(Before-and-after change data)
■ ■ ■

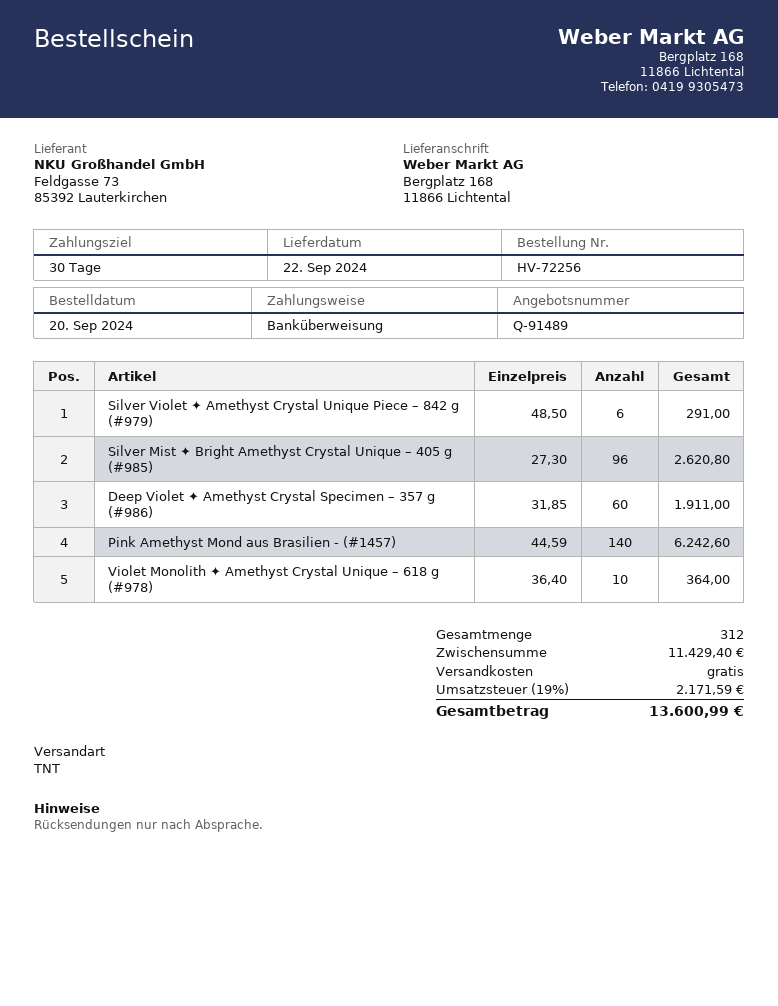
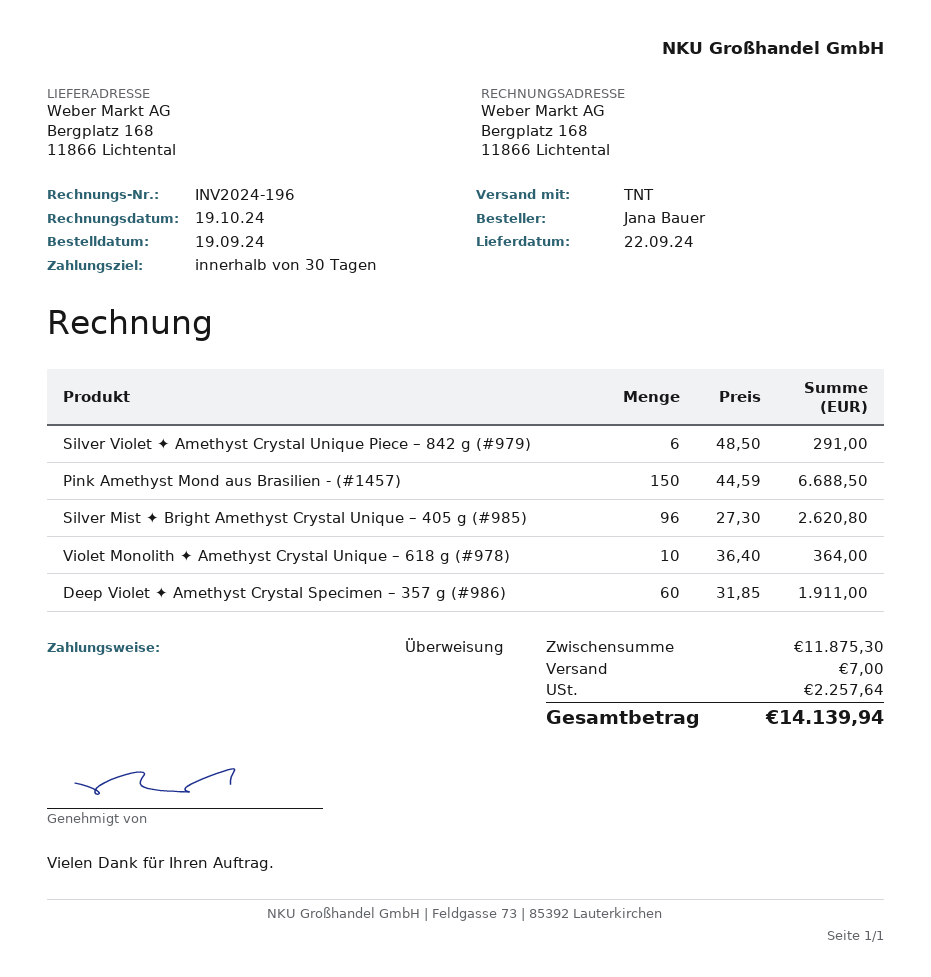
order date: 2024-09-20 -> 2024-09-19
Pink Amethyst Mond aus Brasilien - (#1457): 140 x 44.59 = 6242.60 -> 150 x 44.59 = 6688.50
subtotal: 11429.40 -> 11875.30
shipping: 0.00 -> 7.00
tax: 2171.59 -> 2257.64
total: 13600.99 -> 14139.94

■ ■ ■

Task goal:
Repeat the line containing "shipping: 0.00 -> 7.00" and all subsequent lines through the final line of the data, exactly and with no others.

Result below:
shipping: 0.00 -> 7.00
tax: 2171.59 -> 2257.64
total: 13600.99 -> 14139.94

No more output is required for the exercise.